• WHAT TO WORK ON
Please set down the listing exactly, from the first line to the last.

□ □ □ □ □

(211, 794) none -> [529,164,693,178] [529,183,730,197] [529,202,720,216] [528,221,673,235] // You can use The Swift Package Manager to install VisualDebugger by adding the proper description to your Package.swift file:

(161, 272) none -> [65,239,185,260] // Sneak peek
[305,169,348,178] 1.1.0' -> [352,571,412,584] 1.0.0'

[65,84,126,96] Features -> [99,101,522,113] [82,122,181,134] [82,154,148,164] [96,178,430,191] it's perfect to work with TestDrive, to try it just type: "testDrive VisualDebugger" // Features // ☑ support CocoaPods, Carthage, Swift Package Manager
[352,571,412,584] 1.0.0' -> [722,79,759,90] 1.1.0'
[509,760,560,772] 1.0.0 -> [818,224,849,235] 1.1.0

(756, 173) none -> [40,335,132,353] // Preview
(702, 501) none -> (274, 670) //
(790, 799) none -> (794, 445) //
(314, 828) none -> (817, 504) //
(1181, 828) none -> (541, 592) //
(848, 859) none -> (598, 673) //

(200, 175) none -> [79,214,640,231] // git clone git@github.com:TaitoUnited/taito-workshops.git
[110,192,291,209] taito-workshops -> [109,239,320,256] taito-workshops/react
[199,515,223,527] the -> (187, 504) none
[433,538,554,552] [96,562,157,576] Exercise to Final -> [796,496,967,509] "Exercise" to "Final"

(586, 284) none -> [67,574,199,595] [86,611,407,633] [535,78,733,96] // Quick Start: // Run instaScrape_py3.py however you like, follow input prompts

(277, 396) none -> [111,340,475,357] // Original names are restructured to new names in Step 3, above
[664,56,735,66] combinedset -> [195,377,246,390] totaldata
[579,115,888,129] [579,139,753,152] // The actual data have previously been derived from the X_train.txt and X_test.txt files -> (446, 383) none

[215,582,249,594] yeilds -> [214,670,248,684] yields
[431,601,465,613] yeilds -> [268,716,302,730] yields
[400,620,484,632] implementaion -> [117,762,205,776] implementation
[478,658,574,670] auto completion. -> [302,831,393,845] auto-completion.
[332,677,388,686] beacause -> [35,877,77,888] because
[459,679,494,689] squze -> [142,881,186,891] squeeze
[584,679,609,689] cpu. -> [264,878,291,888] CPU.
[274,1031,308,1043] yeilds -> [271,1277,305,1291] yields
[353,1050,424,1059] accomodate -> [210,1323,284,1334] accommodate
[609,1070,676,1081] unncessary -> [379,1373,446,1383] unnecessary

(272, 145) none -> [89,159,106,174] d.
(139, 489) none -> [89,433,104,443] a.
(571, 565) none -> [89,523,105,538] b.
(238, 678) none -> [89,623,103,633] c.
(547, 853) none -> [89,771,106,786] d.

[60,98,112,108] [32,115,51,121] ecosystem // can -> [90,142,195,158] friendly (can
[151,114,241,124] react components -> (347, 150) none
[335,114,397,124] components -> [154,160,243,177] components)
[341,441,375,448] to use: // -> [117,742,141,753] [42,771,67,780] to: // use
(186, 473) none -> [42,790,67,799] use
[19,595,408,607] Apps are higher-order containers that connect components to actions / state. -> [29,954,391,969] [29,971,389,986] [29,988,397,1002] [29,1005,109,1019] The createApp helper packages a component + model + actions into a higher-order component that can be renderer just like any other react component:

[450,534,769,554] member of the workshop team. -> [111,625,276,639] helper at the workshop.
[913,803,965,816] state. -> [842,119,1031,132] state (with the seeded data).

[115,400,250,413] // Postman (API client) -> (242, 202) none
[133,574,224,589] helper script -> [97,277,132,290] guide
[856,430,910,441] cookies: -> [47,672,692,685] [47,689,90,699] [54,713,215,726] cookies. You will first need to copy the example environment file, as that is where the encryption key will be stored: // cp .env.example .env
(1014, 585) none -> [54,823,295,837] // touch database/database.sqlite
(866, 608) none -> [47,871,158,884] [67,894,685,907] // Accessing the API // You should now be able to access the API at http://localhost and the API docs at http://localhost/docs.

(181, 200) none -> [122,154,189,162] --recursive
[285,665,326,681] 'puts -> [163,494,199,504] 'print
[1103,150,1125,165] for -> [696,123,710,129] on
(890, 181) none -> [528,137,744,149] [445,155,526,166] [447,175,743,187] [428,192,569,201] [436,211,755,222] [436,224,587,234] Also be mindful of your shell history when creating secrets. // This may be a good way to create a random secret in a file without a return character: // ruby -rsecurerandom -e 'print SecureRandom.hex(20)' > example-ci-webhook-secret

□ □ □ □ □

• WORKED SOLUTION
(211, 794) none -> [529,164,693,178] [529,183,730,197] [529,202,720,216] [528,221,673,235] // You can use The Swift Package Manager to install VisualDebugger by adding the proper description to your Package.swift file:

(161, 272) none -> [65,239,185,260] // Sneak peek
[305,169,348,178] 1.1.0' -> [352,571,412,584] 1.0.0'

[65,84,126,96] Features -> [99,101,522,113] [82,122,181,134] [82,154,148,164] [96,178,430,191] it's perfect to work with TestDrive, to try it just type: "testDrive VisualDebugger" // Features // ☑ support CocoaPods, Carthage, Swift Package Manager
[352,571,412,584] 1.0.0' -> [722,79,759,90] 1.1.0'
[509,760,560,772] 1.0.0 -> [818,224,849,235] 1.1.0

(756, 173) none -> [40,335,132,353] // Preview
(702, 501) none -> (274, 670) //
(790, 799) none -> (794, 445) //
(314, 828) none -> (817, 504) //
(1181, 828) none -> (541, 592) //
(848, 859) none -> (598, 673) //

(200, 175) none -> [79,214,640,231] // git clone git@github.com:TaitoUnited/taito-workshops.git
[110,192,291,209] taito-workshops -> [109,239,320,256] taito-workshops/react
[199,515,223,527] the -> (187, 504) none
[433,538,554,552] [96,562,157,576] Exercise to Final -> [796,496,967,509] "Exercise" to "Final"

(586, 284) none -> [67,574,199,595] [86,611,407,633] [535,78,733,96] // Quick Start: // Run instaScrape_py3.py however you like, follow input prompts

(277, 396) none -> [111,340,475,357] // Original names are restructured to new names in Step 3, above
[664,56,735,66] combinedset -> [195,377,246,390] totaldata
[579,115,888,129] [579,139,753,152] // The actual data have previously been derived from the X_train.txt and X_test.txt files -> (446, 383) none

[215,582,249,594] yeilds -> [214,670,248,684] yields
[431,601,465,613] yeilds -> [268,716,302,730] yields
[400,620,484,632] implementaion -> [117,762,205,776] implementation
[478,658,574,670] auto completion. -> [302,831,393,845] auto-completion.
[332,677,388,686] beacause -> [35,877,77,888] because
[459,679,494,689] squze -> [142,881,186,891] squeeze
[584,679,609,689] cpu. -> [264,878,291,888] CPU.
[274,1031,308,1043] yeilds -> [271,1277,305,1291] yields
[353,1050,424,1059] accomodate -> [210,1323,284,1334] accommodate
[609,1070,676,1081] unncessary -> [379,1373,446,1383] unnecessary

(272, 145) none -> [89,159,106,174] d.
(139, 489) none -> [89,433,104,443] a.
(571, 565) none -> [89,523,105,538] b.
(238, 678) none -> [89,623,103,633] c.
(547, 853) none -> [89,771,106,786] d.

[60,98,112,108] [32,115,51,121] ecosystem // can -> [90,142,195,158] friendly (can
[151,114,241,124] react components -> (347, 150) none
[335,114,397,124] components -> [154,160,243,177] components)
[341,441,375,448] to use: // -> [117,742,141,753] [42,771,67,780] to: // use
(186, 473) none -> [42,790,67,799] use
[19,595,408,607] Apps are higher-order containers that connect components to actions / state. -> [29,954,391,969] [29,971,389,986] [29,988,397,1002] [29,1005,109,1019] The createApp helper packages a component + model + actions into a higher-order component that can be renderer just like any other react component:

[450,534,769,554] member of the workshop team. -> [111,625,276,639] helper at the workshop.
[913,803,965,816] state. -> [842,119,1031,132] state (with the seeded data).

[115,400,250,413] // Postman (API client) -> (242, 202) none
[133,574,224,589] helper script -> [97,277,132,290] guide
[856,430,910,441] cookies: -> [47,672,692,685] [47,689,90,699] [54,713,215,726] cookies. You will first need to copy the example environment file, as that is where the encryption key will be stored: // cp .env.example .env
(1014, 585) none -> [54,823,295,837] // touch database/database.sqlite
(866, 608) none -> [47,871,158,884] [67,894,685,907] // Accessing the API // You should now be able to access the API at http://localhost and the API docs at http://localhost/docs.

(181, 200) none -> [122,154,189,162] --recursive
[285,665,326,681] 'puts -> [163,494,199,504] 'print
[1103,150,1125,165] for -> [696,123,710,129] on
(890, 181) none -> [528,137,744,149] [445,155,526,166] [447,175,743,187] [428,192,569,201] [436,211,755,222] [436,224,587,234] Also be mindful of your shell history when creating secrets. // This may be a good way to create a random secret in a file without a return character: // ruby -rsecurerandom -e 'print SecureRandom.hex(20)' > example-ci-webhook-secret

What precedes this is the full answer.